Our results are consistent with the work of Martin et al. [19], who demonstrated no change in deep SSI in spinal deformity cases (n = 305), and Mohammed et al. [20] who showed no difference in SSI in the inguinal region after vascular procedures (n = 424) with the administration of intraoperative vancomycin. Martin et al. [19] mentions that spinal deformity patients are at higher risk for infection due to very large incisions, greater time of surgery, greater blood loss, greater exposure to instruments and increased amount of instrumentation. With regards to inefficacy of vancomycin in inguinal wounds, the authors postulated that the wound bed was not vascular enough for systemic absorption of vancomycin, which could have helped combat deep infections.

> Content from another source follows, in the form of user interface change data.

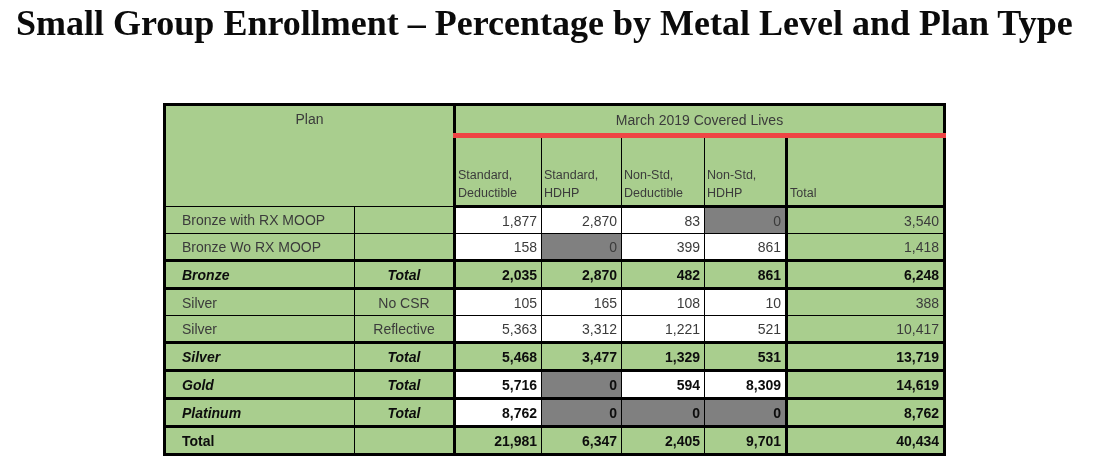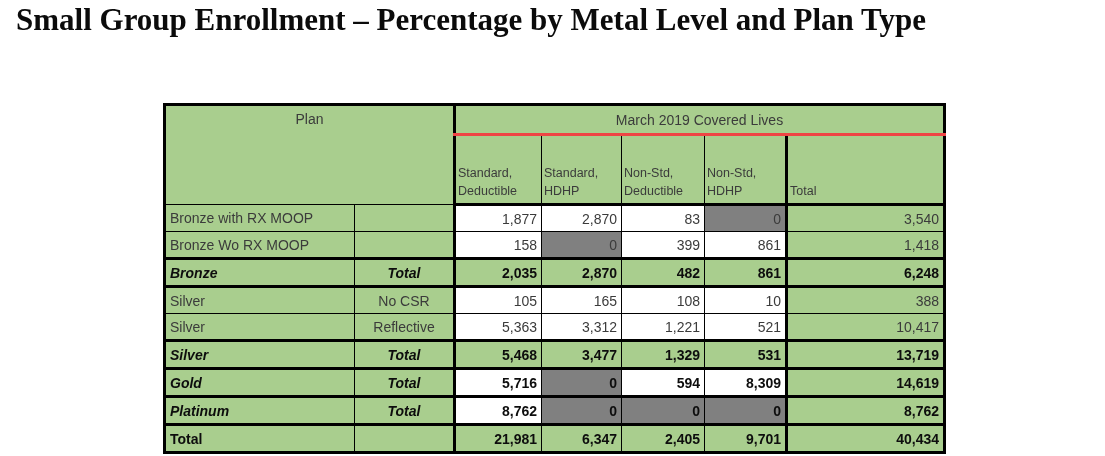--- a/index.html
+++ b/index.html
@@ -22,7 +22,7 @@
     width: 1080px;
     font-family: "Liberation Serif", serif;
     font-weight: bold;
-    font-size: 31px;
+    font-size: 36px;
     letter-spacing: 0px;
     color: #0b0b0b;
     white-space: nowrap;

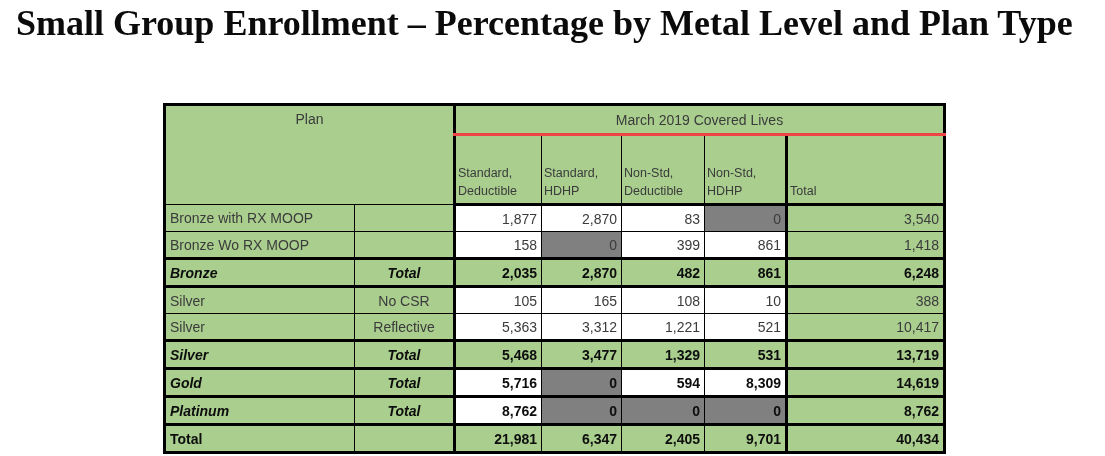--- a/index.html
+++ b/index.html
@@ -105,7 +105,7 @@
     <tbody>
         <tr>
       <td class="plan-hdr" colspan="2" rowspan="2">Plan</td>
-      <td class="group-hdr bL tB-self" colspan="5" style="border-bottom:3px solid #ef4444">March 2019 Covered Lives</td>
+      <td class="group-hdr bL tB-self" colspan="5" style="border-bottom:5px solid #ef4444">March 2019 Covered Lives</td>
     </tr>
 
     <tr class="tB">

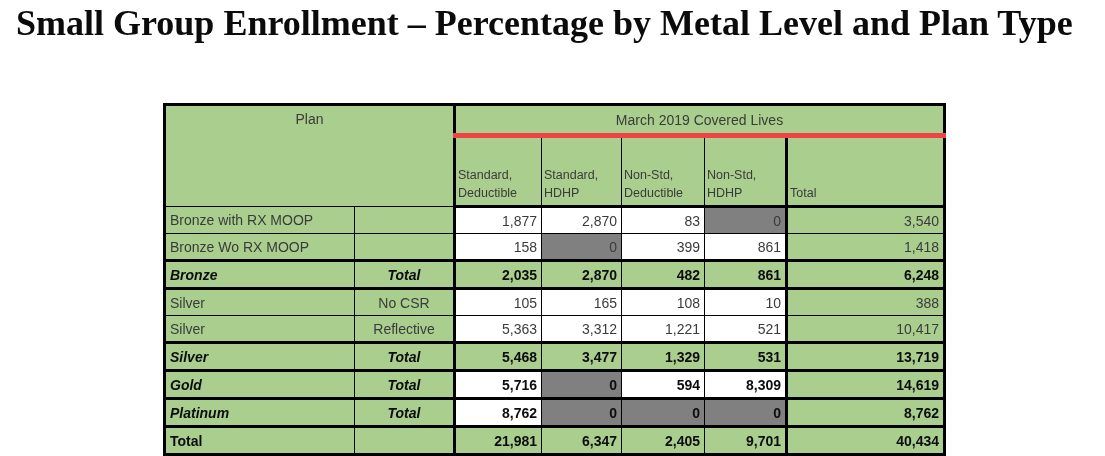--- a/index.html
+++ b/index.html
@@ -50,7 +50,7 @@
   td.w { background: var(--white, #ffffff); }
   td.g { background: var(--gray, #808080); }
   
-  td.lbl { text-align: left; padding-left: 4px; }
+  td.lbl { text-align: left; padding-left: 16px; }
   td.ctr { text-align: center; }
   td.num { text-align: right; padding-right: 4px; }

Several limitations of this study should be noted. The small sample size limits the statistical power of our study and the results must be interpreted with caution. The lack of patient randomization could have led to surgeon bias and treatment of the worst-appearing wounds with vancomycin, falsely giving the impression of vancomycin inefficacy. The incorporation of data from multiple surgeons also introduces bias. Operative time, a factor known to contribute to postoperative infections was not recorded. Additional factors, such as limited mobility, malnutrition, and various medical comorbidities, contribute to infection and were not controlled for in this study as we were unable to reliably obtain complete information due to the study’s retrospective nature.

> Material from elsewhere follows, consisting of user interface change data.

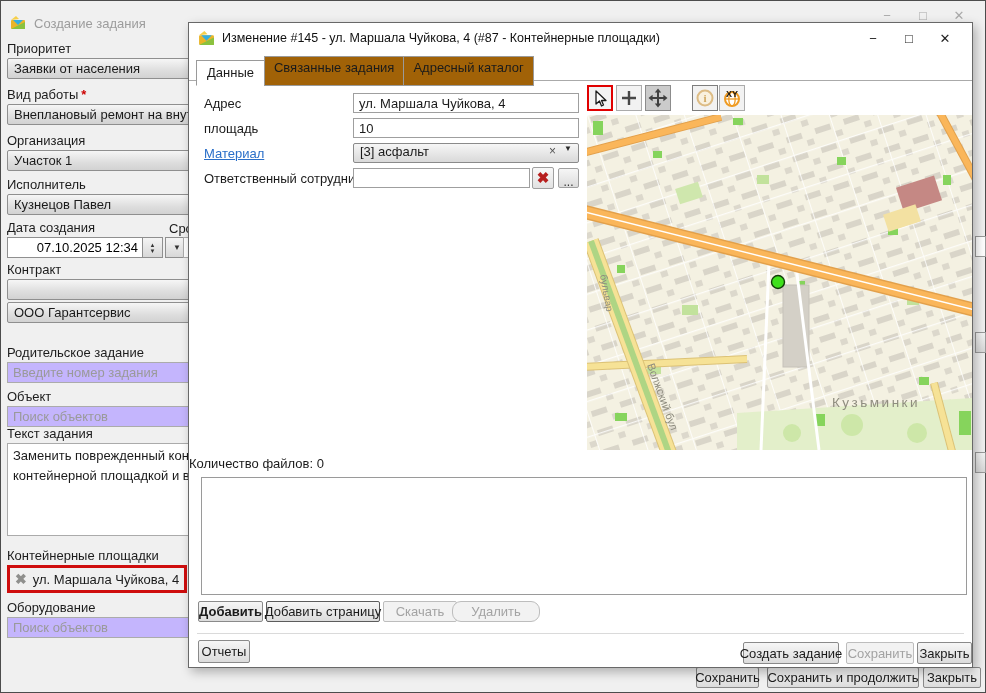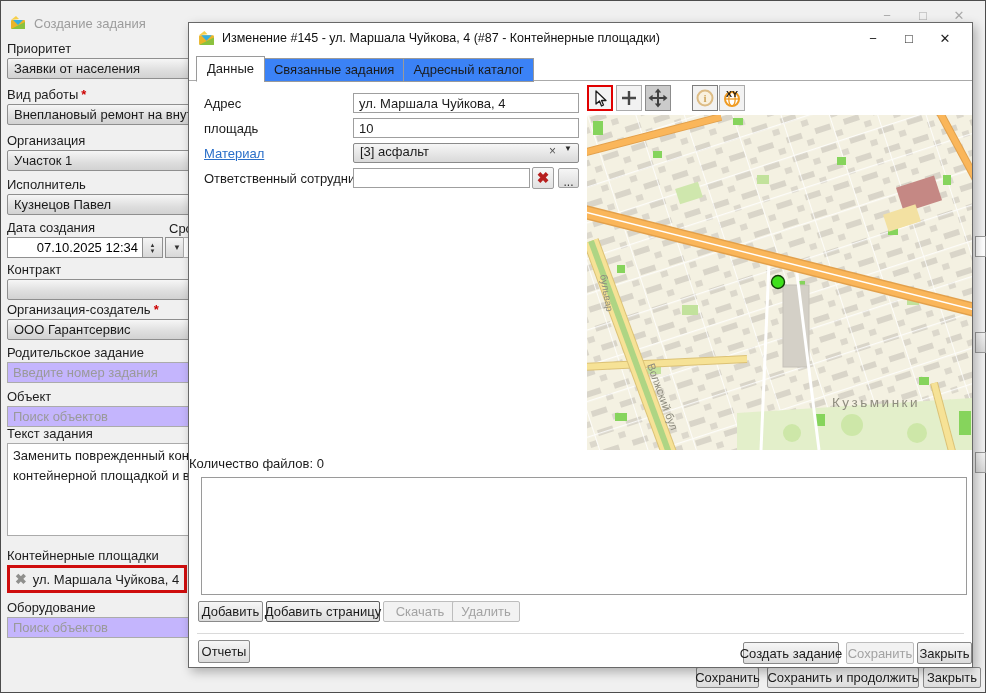--- a/index.html
+++ b/index.html
@@ -66,7 +66,7 @@
   .dlg-ctl span { width:36px; height:24px; display:flex; align-items:center; justify-content:center; color:#1e1e1e; font-size:13px; }
 
   .tabs { position:absolute; left:7px; top:33px; display:flex; align-items:flex-end; z-index:2; }
-  .tab { font-size:13px; padding:3px 9px 4px; border:1px solid #9a9a9a; background:#3b82f6; margin-left:-1px; color:#1b1b1b; }
+  .tab { font-size:13px; padding:3px 9px 10px; border:1px solid #9a9a9a; background:#a16207; margin-left:-1px; color:#1b1b1b; }
   .tab.active { background:#fff; border-bottom-color:#fff; padding:4px 10px 5px; margin-left:0; }
   .tabline { position:absolute; left:0; right:0; top:57px; border-top:1px solid #aaaaaa; }
 

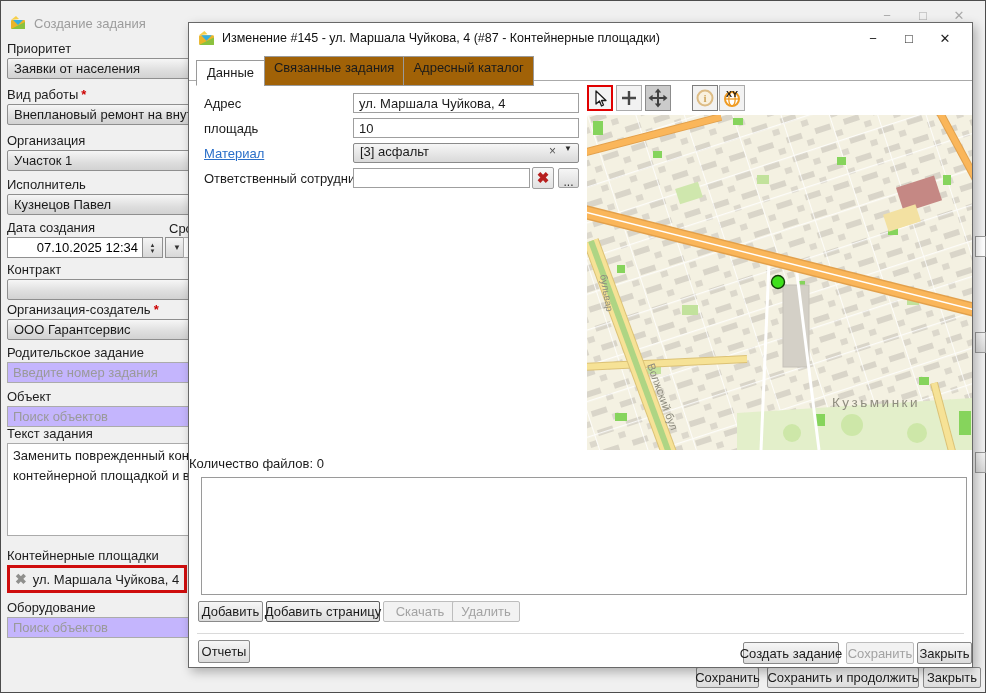--- a/index.html
+++ b/index.html
@@ -177,7 +177,6 @@
   </div>
 
   <div class="f f-creator">
-    <span class="lbl"><span>Организация-создатель</span><span class="req">*</span></span>
     <div class="combo">
       <span>ООО Гарантсервис</span>
     </div>

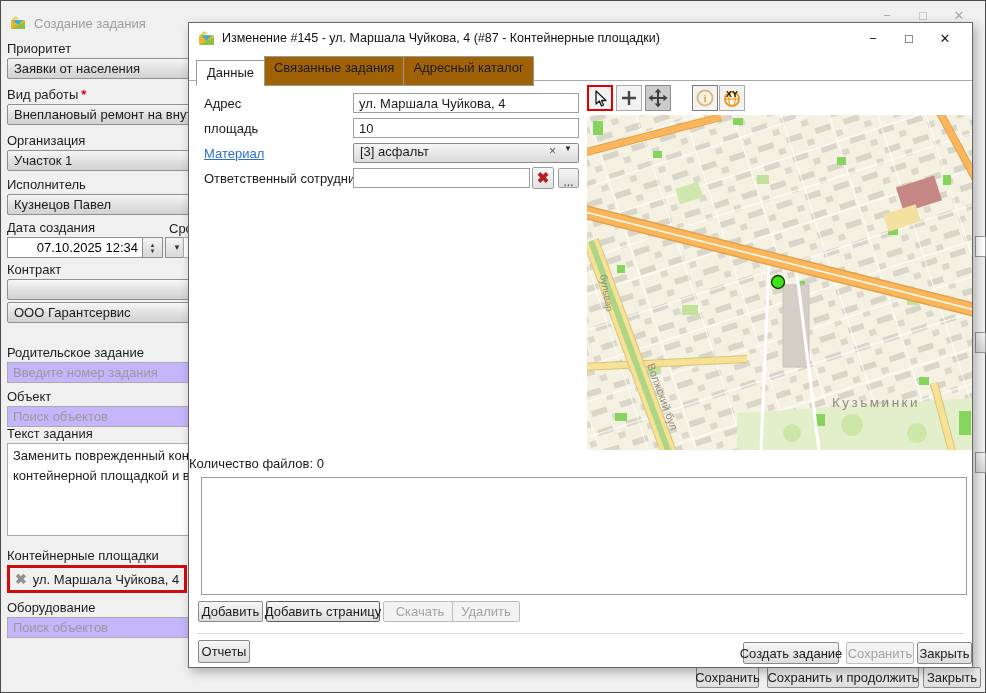--- a/index.html
+++ b/index.html
@@ -97,7 +97,7 @@
 
   .files-label { position:absolute; left:0; top:433px; font-size:13px; }
   .files-box { position:absolute; left:12px; top:454px; width:766px; height:118px; border:1px solid #9a9a9a; background:#fff; }
-  .fb-add  { left:9px;  top:578px; width:65px;  height:21px; }
+  .fb-add  { left:9px;  top:578px; width:65px;  height:21px;font-weight:bold; }
   .fb-page { left:77px; top:578px; width:114px; height:21px; }
   .fb-down { left:194px;top:578px; width:74px;  height:21px; }
   .fb-del  { left:263px;top:578px; width:68px;  height:21px; }

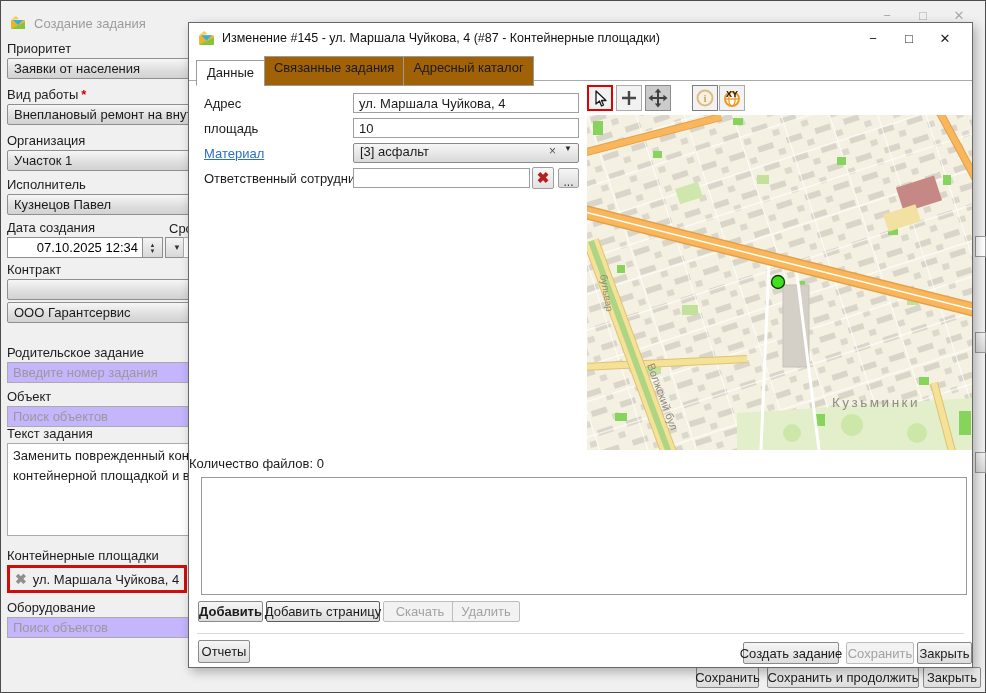--- a/index.html
+++ b/index.html
@@ -100,7 +100,7 @@
   .fb-add  { left:9px;  top:578px; width:65px;  height:21px;font-weight:bold; }
   .fb-page { left:77px; top:578px; width:114px; height:21px; }
   .fb-down { left:194px;top:578px; width:74px;  height:21px; }
-  .fb-del  { left:263px;top:578px; width:68px;  height:21px; }
+  .fb-del  { left:263px;top:578px; width:88px;  height:21px;border-radius:9px; }
   .dlg-sep { position:absolute; left:8px; right:8px; top:610px; border-top:1px solid #dadada; }
   .fbtn-reports { left:9px;  top:617px; width:52px; height:23px; }
   .fbtn-create  { left:554px; top:619px; width:96px; height:22px; }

With the high cost of managing the sequelae of SSI and the growing emphasis of the health care system on reduction of readmissions, it is important to investigate methods of reducing such complications. There is a need to find effective, cheap, and widely available methods for prevention of SSI. At a cost of approximately US $7 for 1 g vancomycin powder, it is a low-cost measure that has shown efficacy in lowering SSI rates for some surgeries, and should be investigated further [18]. Our study provides an initial look at vancomycin use in orthopaedic extremity trauma and recommends the need for further study. Basic science and larger prospective clinical studies are needed to further delineate the role of local vancomycin powder as a modality to reduce deep SSI in extremity trauma.
Conflict of interest
H.R.M. is a paid consultant for Smith and Nephew and Acumed. The remaining authors have no disclosures.
Ethical standards
All procedures were in accordance with the declaration of Helsinki and the ethical standards of our institutional IRB. Informed consent for participants was waived by the IRB for this retrospective study.